DE4306561C2 - Cross flow heat exchanger - Google Patents

Description

The invention relates to a cross-flow heat rope shear according to the preamble of claim 1.

With such regenerative heat exchangers, the Longitudinal flow channels a first medium and through the cross flow channels a second medium. Every longitudinal flow channel cross-flow channels are assigned on both sides and vice versa. The two media have different temperatures. Of the Heat exchange between the in the longitudinal flow channels and the media flowing in the cross-flow channels takes place one plate each.

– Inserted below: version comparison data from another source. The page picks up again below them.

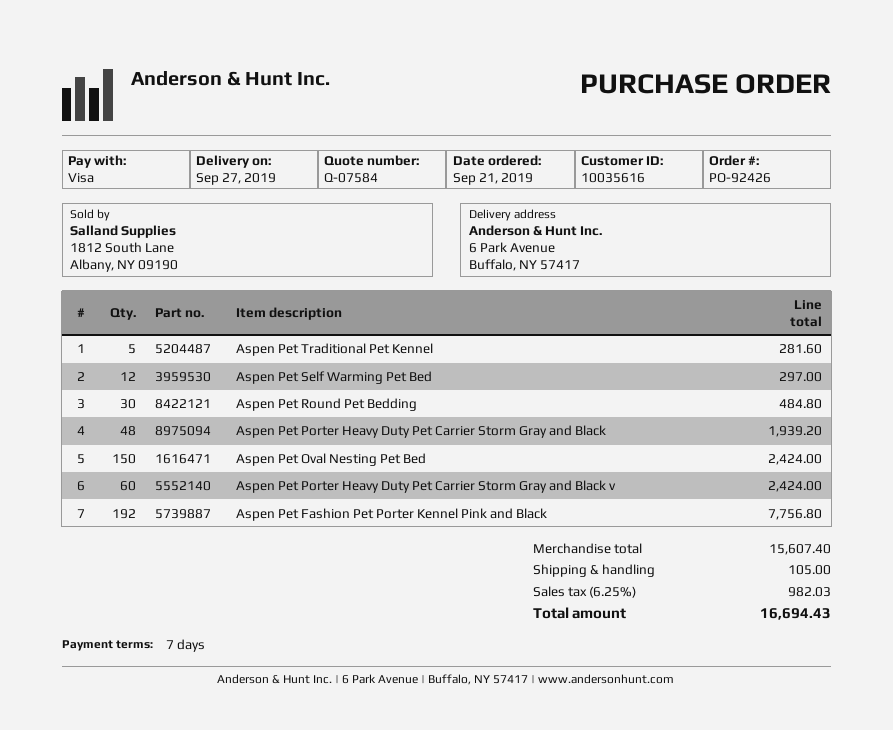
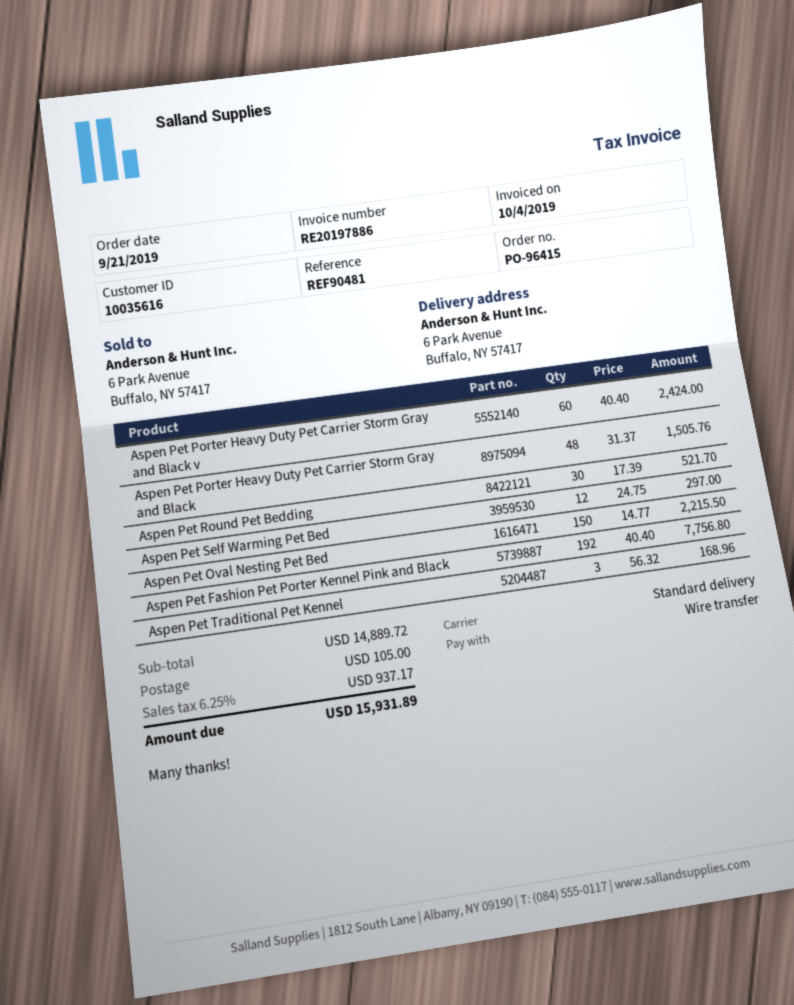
order number: PO-92426 -> PO-96415
payment method: Visa -> bank transfer
Aspen Pet Traditional Pet Kennel: 5 for 281.60 -> 3 for 168.96
Aspen Pet Round Pet Bedding: 30 for 484.80 -> 30 for 521.70
Aspen Pet Porter Heavy Duty Pet Carrier Storm Gray and Black: 48 for 1939.20 -> 48 for 1505.76
Aspen Pet Oval Nesting Pet Bed: 150 for 2424.00 -> 150 for 2215.50
subtotal: 15607.40 -> 14889.72
tax: 6.25% = 982.03 -> 6.25% = 937.17
total: 16694.43 -> 15931.89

In the course of technical development and always Such cross-flow heat becomes more demanding exchanger operated at ever higher pressures. There during the operation of a cross flow heat exchanger which the longitudinal current and cross flow channels forming column between the It was imperative that plates remain open steadily growing demands on the training of Sheets used materials or were always larger Sheet thicknesses needed to ensure that despite the mechanical stresses due to pressure differences the Stromka is not closed between the two media channels took place. Higher quality materials  at a correspondingly higher cost, a thicker solution Plate formation also resulted in considerable Cost increase, but also a decrease Setting the efficiency of the cross-flow heat exchanger.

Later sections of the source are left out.